Senior pitcher Taylor McQuillin threw two shutouts during last weekend's sweep by the Arizona Wildcats of in-state rival, Arizona State University.
The University of Arizona’s softball team is on a roll, having won nine games in a row, all against Pac-12 foes.
The Wildcats (27-7, 9-0) latest victim was the Arizona State Sun Devils, who were swept by a combined score of 18-0 in a three-game series in Tucson.
The three-game performance was enough to give the Wildcats’ its third consecutive sweep to open conference play.
The Sun Devils join the Oregon Ducks and Oregon State Beavers as teams that Mike Candrea’s team has swept in Pac-12 play. Candrea’s latest sweep packs extra significance, given the in-state rivalry shared between the two programs.
There’s also the extra motivation of Candrea being an ASU alumnus, which adds a bit of fuel to an already-heated rivalry.
“It's always marked on the calendar, with my history with Arizona State,” Candrea said. “Right now, we just want to keep playing well and it doesn't really matter who the opponent is. But yeah, anytime they come down here it's nice.”
Arizona’s three-game sweep of ASU came in large part from the long ball, with Friday and Saturday’s matching 8-0 victories featuring multiple home runs from Wildcat mainstays.
In Friday’s opener, Malia Martinez along with Dejah Mulipola and Tamara Statman hit homers, allowing the Wildcats to finish off a run-rule victory.
The next night, it was Hannah Martinez and Alyssa Palomino who went deep, with Martinez hitting a three-run home run, while Palomino drove in two with her long ball.
Sunday’s finale was a pitcher’s duel, with the Wildcats prevailing, 2-0, thanks to an RBI single and solo home run by infielder Rylee Pierce.
Perhaps the most impressive part of the weekend for Candrea was the performance of pitchers Taylor McQuillin and Alyssa Denham, who threw 17 innings of shutout ball against one of the nation’s highest-scoring offenses.
Candrea said that McQuillin, who struck out 15 Sun Devils in 12 innings of work, is putting together the best stretch of her four-year career in Tucson.
“A big part of this game is going through the tough times and learning how to pitch at this level,” Candrea said. “And I think right now she's got more than one pitch working. She's working both sides of the plate, which is something that she needed to do. She looks good.”

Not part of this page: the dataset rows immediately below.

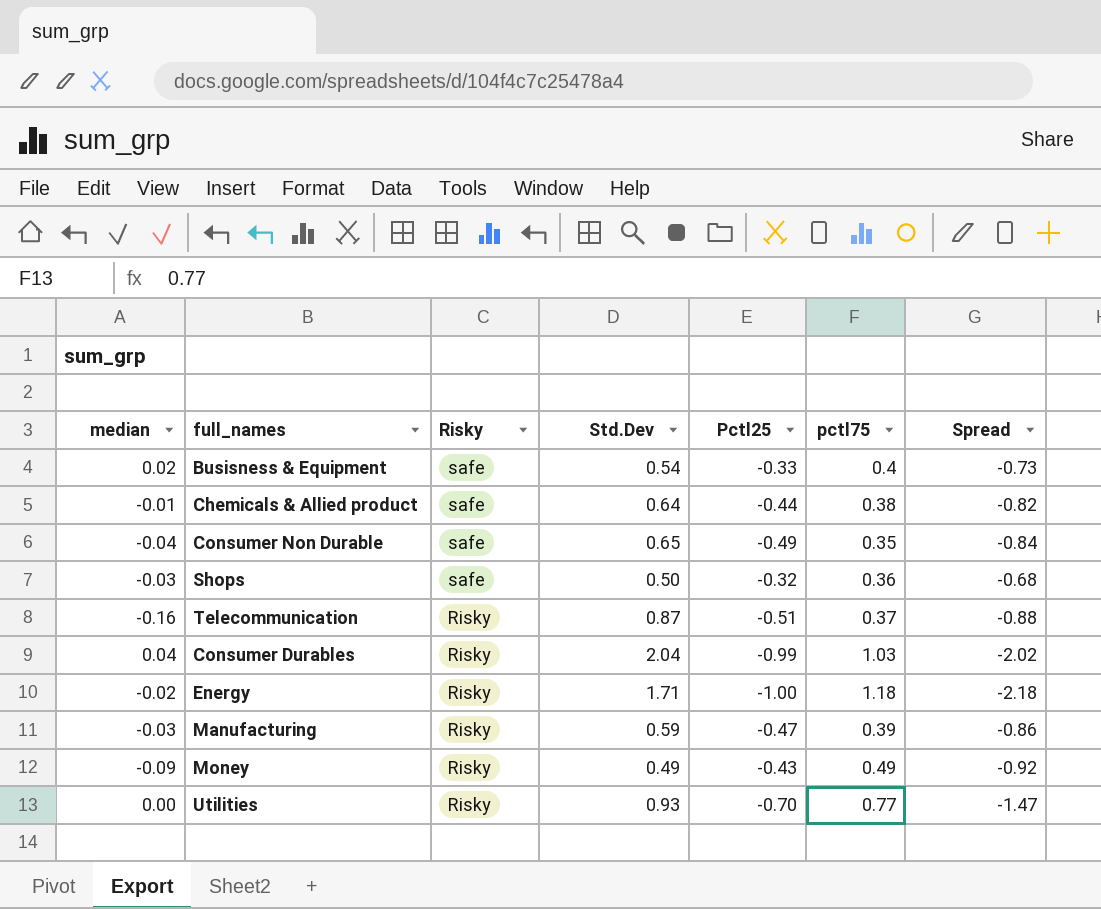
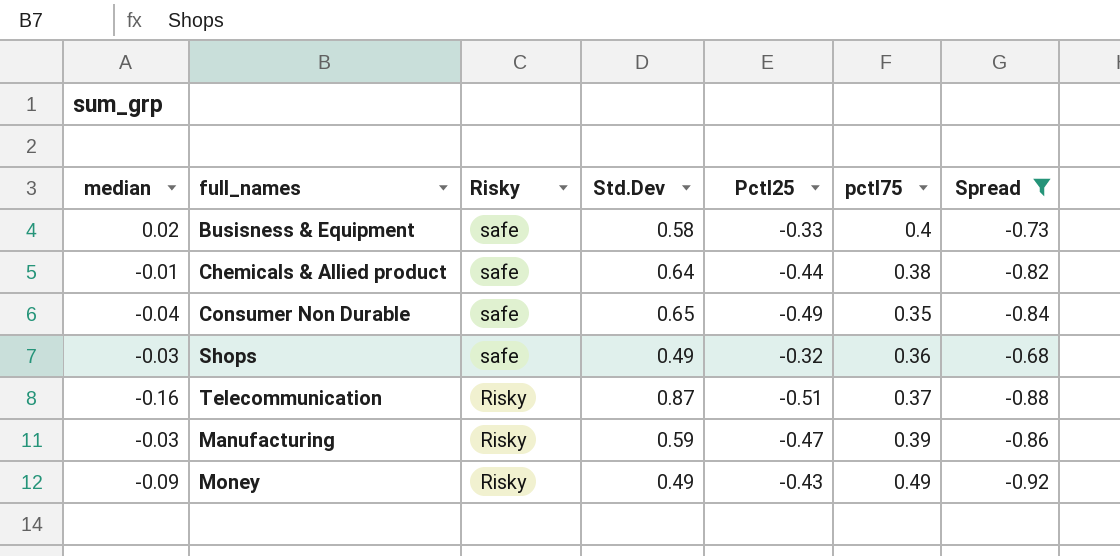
filter: none -> Spread >= -0.92
Busisness & Equipment | Std.Dev: 0.54 -> 0.58
Shops | Std.Dev: 0.50 -> 0.49

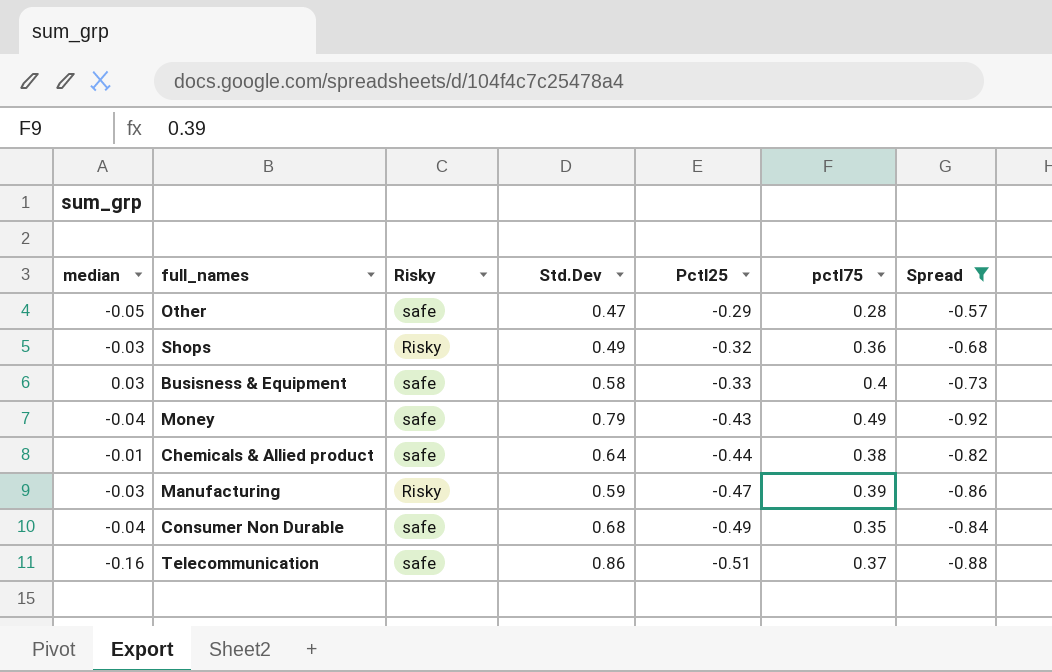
row order: Risky descending -> Pctl25 descending
row Other: none -> -0.05 | safe | 0.47 | -0.29 | 0.28 | -0.57
Shops | Risky: safe -> Risky
Busisness & Equipment | median: 0.02 -> 0.03
Money | median: -0.09 -> -0.04
Money | Risky: Risky -> safe
Money | Std.Dev: 0.49 -> 0.79
Consumer Non Durable | Std.Dev: 0.65 -> 0.68
Telecommunication | Risky: Risky -> safe
Telecommunication | Std.Dev: 0.87 -> 0.86

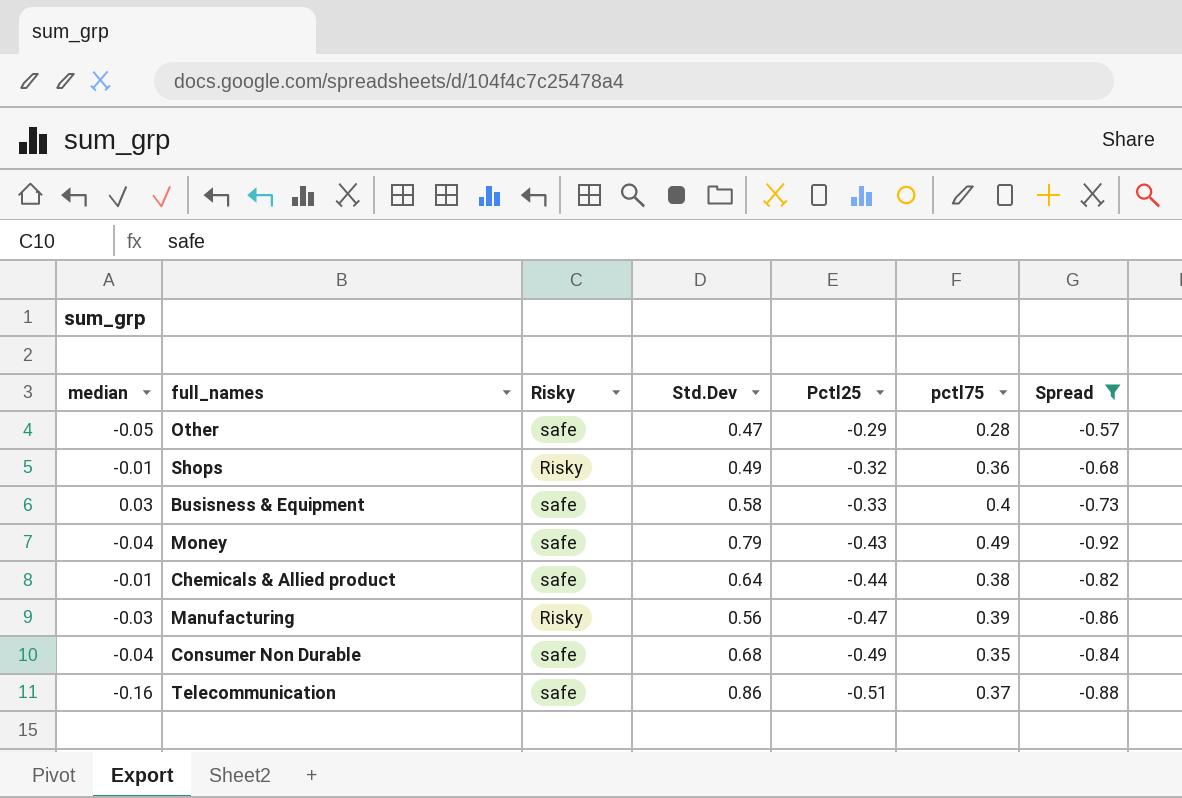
Shops | median: -0.03 -> -0.01
Manufacturing | Std.Dev: 0.59 -> 0.56

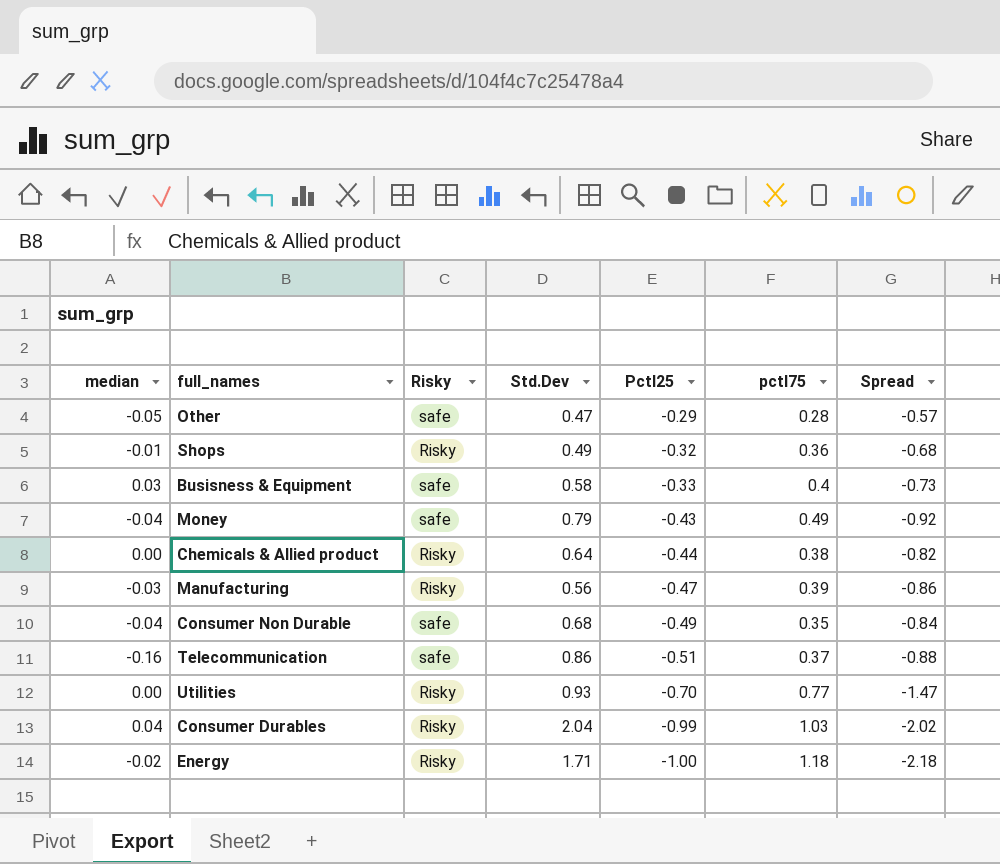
filter: Spread >= -0.92 -> none
Chemicals & Allied product | median: -0.01 -> 0.00
Chemicals & Allied product | Risky: safe -> Risky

McQuillin, who’s posted an 11-5 record and a 1.45 earned run average in the pitcher’s circle this season, said stymying the Sun Devils was one of her finest accomplishments.
“I think it's really cool. Obviously, this is one of the biggest series that we have all year long. It's one of the biggest rivalries in college softball,” McQuillin said. “So, it's pretty cool to go out and put on a show like our team did as a whole offense.”
McQuillin acknowledged the extra pressure that rests on your shoulders as a starting pitcher when you square off against ASU.
The Mission Viejo, California native knows how much is up for grabs when the two Arizona powerhouse programs meet, with bragging rights and pride on the line.
“The past three years that I've been here, we've always had good series against ASU just because of the competition on the field and the need to win,” McQuillin said. “It's not just for us, but it's for our fans. It's for the entire university. It's for the whole Tucson community.”
McQuilln said she took extra motivation from this weekend’s dominating effort, knowing it’s likely her final time playing ASU in her college career.
“For me, these are always the best games to play in, just coming out knowing that the competition is going to be hot, and everybody's going to have a high adrenaline rush, big energy, lots of fight,” she said. “And the fans, this is probably the greatest weekend for them, too, so knowing that they're going to support you, especially since we're at home for that series.”